For Andrade, who buys most of her clothes secondhand, thrifting is a philosophy: "It's hard to explain; you really have to have it in you," she says. "If I do go into a regular store, I head right for the 70 percent off area."

For her, thrifting is "all about history and character.

"I like to get a feeling about something and wonder where it came from. I wouldn't be comfortable living in a brand new house, with brand new furniture."

Because the apartment is on the river beneath a canopy of moss-draped trees, Andrade has had to turn on her air conditioner only twice since renting the apartment earlier this year. "I turned it on only because I had a lot of company over on both occasions," she recalls. "My friends joke that I live like a missionary, and I really do. But it's how I love to live.

She keeps the windows open to the small deck decorated with a 1940s wrought-iron table and chairs and white twinkle lights. She can look out and see kayakers and canoers and the sightseeing pontoon boat from the Lowry Park Zoo. Across the river is the Sulphur Springs swimming pool, where Andrade, a serious athlete who enjoys beach volleyball and tennis, likes to swim.

On her first night in the apartment, Andrade kicked back on a small, moss-green upholstered sectional from her parents' thrift store and watched storm clouds gather.

"I had lit candles and was watching Roman Holiday on TV and it was really wonderful," she recalls. "The breeze felt great."

A handsome old chipped 1920s dresser on casters serves as a TV stand. She got it for about $10 at a thrift store. The store owner wanted about $25, so Andrade called in an aunt who loves to bargain to close the deal.

Andrade also makes use of discount stores. The flower painting over the sofa came from the Dollar Store. Her chic throw pillows all came from the Lifepath Hospice thrift store in South Tampa, which she says is her all-time favorite: "You never know what you're going to find there."

Her other favorite is the Salvation Army along Nebraska Avenue, where she finds a lot of her knickknacks as well as the hall tree she uses to display family photos.

The apartment's dark hardwood floors, earthy paint, cream-colored trim and airy white curtains complement Andrade's choice in furnishings.

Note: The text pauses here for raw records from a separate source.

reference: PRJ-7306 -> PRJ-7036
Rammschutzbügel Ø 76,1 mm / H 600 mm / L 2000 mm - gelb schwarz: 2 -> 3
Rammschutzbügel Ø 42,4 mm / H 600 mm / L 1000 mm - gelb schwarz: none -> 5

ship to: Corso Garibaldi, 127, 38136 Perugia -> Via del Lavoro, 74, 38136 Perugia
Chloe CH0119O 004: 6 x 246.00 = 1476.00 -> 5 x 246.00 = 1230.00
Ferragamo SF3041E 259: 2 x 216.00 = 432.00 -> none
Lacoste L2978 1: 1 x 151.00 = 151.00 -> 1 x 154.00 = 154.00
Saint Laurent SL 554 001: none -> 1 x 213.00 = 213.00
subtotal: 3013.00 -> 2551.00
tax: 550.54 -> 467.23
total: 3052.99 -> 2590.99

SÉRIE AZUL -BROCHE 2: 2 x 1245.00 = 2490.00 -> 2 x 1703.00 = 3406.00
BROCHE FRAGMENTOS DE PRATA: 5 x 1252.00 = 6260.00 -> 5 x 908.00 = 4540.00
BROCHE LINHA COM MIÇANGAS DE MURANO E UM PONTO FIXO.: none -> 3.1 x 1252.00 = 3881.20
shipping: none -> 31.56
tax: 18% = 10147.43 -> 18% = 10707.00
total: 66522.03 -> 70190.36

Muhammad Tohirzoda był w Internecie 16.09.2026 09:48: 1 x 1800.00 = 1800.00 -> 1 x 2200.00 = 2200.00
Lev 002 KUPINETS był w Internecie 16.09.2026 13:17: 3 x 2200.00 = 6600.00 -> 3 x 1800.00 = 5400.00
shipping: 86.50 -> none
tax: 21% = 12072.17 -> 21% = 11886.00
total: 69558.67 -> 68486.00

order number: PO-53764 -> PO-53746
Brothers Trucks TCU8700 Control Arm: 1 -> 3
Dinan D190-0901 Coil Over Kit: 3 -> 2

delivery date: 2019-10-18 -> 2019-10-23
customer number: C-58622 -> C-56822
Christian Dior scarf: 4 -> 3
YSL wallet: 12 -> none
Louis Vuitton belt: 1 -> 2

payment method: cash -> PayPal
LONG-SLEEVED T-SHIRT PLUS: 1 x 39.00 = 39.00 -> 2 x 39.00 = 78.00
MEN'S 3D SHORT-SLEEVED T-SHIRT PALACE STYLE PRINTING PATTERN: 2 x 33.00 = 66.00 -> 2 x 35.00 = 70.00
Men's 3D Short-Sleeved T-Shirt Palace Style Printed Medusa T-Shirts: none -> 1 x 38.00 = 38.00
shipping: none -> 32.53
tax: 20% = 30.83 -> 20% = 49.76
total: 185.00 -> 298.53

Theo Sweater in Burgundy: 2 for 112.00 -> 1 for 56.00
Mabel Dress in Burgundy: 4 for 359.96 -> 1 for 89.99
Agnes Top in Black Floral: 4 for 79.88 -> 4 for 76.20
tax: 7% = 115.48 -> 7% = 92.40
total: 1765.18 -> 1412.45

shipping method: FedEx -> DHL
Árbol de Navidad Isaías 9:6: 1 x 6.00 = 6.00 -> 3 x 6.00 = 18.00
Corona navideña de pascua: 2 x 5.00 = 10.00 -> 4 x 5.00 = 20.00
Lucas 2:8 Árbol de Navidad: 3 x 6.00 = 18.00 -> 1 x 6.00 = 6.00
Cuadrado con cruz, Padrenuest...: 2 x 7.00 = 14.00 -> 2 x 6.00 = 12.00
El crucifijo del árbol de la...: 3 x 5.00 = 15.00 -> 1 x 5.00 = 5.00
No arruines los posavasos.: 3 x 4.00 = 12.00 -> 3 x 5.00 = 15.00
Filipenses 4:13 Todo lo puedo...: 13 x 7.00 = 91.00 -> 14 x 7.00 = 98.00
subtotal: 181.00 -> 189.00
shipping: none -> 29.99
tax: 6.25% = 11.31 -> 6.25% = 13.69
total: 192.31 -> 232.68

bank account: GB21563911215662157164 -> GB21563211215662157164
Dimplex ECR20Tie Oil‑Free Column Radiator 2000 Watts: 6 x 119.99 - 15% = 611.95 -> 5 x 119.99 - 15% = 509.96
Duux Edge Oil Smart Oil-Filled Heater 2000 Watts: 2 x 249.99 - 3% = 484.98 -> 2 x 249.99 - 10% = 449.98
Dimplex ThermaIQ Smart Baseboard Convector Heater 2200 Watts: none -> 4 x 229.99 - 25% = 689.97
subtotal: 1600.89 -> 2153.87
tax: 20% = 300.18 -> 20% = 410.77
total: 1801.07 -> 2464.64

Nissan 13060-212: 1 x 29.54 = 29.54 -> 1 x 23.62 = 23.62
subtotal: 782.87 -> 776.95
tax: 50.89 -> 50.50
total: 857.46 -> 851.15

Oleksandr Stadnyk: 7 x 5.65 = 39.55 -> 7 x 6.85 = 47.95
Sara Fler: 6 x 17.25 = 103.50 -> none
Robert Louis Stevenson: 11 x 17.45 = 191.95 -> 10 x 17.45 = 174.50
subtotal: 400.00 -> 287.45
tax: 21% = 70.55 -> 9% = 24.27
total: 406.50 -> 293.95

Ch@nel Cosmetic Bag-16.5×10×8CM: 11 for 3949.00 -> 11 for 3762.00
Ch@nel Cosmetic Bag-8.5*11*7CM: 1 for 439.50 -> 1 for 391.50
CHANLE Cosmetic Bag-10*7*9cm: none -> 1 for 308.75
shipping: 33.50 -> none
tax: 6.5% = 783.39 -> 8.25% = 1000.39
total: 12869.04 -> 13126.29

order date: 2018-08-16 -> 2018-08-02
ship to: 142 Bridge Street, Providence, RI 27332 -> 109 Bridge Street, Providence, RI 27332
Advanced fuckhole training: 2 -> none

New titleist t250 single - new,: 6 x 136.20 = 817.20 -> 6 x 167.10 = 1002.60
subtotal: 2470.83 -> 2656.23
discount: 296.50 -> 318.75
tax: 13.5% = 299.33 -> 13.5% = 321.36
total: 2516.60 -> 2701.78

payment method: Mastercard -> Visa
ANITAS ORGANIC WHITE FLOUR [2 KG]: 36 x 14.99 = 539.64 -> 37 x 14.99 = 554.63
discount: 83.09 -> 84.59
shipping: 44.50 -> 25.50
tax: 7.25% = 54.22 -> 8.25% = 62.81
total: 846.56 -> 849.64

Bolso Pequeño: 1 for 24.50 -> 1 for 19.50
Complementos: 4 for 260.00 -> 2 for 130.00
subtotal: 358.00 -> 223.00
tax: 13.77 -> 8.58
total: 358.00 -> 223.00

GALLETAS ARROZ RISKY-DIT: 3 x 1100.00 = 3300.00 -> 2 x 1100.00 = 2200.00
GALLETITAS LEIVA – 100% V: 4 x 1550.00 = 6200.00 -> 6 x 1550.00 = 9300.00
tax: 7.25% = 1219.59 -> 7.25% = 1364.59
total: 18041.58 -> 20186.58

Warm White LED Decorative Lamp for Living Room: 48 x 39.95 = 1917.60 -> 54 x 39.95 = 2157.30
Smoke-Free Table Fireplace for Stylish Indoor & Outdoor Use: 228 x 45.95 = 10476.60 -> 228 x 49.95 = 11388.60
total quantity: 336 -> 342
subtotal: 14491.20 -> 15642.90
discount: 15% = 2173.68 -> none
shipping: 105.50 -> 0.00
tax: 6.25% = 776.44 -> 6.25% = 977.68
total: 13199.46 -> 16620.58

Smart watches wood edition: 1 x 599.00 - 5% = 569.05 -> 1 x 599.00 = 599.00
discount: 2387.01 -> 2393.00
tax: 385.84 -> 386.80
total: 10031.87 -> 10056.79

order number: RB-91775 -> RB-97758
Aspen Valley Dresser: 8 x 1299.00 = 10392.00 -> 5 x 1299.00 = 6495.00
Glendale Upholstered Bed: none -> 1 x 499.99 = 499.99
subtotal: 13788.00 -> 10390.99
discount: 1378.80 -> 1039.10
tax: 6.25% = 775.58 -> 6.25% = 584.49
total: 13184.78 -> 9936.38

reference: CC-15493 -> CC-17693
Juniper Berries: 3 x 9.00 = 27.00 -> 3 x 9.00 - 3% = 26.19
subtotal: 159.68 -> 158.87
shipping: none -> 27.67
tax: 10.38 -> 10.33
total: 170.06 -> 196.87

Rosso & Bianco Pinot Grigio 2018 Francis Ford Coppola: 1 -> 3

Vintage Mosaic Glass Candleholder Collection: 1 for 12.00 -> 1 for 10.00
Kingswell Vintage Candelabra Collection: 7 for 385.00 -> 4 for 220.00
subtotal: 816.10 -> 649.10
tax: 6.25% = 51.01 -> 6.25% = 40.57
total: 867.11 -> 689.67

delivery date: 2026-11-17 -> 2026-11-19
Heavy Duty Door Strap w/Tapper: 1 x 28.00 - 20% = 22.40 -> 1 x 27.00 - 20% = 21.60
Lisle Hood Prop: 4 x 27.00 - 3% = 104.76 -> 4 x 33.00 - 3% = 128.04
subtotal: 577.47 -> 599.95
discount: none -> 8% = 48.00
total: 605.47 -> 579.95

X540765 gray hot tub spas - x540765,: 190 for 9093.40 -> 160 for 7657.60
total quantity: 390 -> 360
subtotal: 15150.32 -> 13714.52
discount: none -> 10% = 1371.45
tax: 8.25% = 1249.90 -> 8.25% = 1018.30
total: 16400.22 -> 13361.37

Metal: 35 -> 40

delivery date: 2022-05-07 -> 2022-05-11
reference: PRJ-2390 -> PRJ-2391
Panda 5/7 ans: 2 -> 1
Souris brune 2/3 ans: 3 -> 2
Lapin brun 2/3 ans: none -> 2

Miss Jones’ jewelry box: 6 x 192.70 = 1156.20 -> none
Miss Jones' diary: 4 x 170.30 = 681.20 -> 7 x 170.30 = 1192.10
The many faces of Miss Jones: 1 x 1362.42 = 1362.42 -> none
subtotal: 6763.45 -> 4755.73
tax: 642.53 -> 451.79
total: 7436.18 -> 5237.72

"Frances has really embraced this place and made it her own," says Nikki Couture, a Seminole Heights interior decorator and owner of the Hollywood Apartments, where Andrade lives. Couture chose Sherwin Williams Relaxed Khaki paint and white curtains for the windows — her uniform choice in all of her rental units because the look works well with any decor.

Andrade's place "has a great feel — it's made for family and friends and it's very inviting, perfect for someone like Frances who loves to cook and entertain. The aura of the whole place is so nice; it really is her home."

Elizabeth Bettendorf can be reached at ebettendorf@ hotmail.com.

Frances Andrade's tips for thrifting

Don't be afraid to buy upholstered pieces secondhand. "I rented a steam cleaner at the grocery store and deep cleaned my sofa before I used it.

• Andrade washes all her used throw pillows or other soft goods with mild soap and water.

Don't be afraid to bargain. If you can't get the price you want or if you lack the confidence to haggle like a pro, send in a bold friend to do it for you.

Supplement your thrift shopping expeditions with items from discount and dollar stores.

Mix, match, be creative. Andrade added a third table in the corner of her kitchen that looks nothing like her farm tables. The charming, pale yellow captain's chairs and Formica-topped table came from a friend who didn't want them anymore. Now she has added seating when she entertains.

By ELIZABETH BETTENDORF
Times Correspondent
I'm a thrift store fanatic. For me, thrift store shopping is a philosophy, a way of life, a clever way to decorate on a dime and conserve resources. It's the ultimate green. I've bought home furnishings, rare books, even art at thrift stores. I recently snagged a vintage Lily Pulitzer dress and skirt, each for well under $5, which I plan to transform into a tropical quilt. The signed print over my sofa is the work of a respected regional artist that ended up at the Salvation Army for under $20. I collect old books on Florida and antique Florida postcards, both of which turn up at thrift stores with surprising frequency.

I'm all for rummaging through cast-offs from the side of the road. My Safety Harbor neighborhood has some fantastic yard sales. My two latest finds: a hot pink and lime green throw pillow and a wooden surf skim board.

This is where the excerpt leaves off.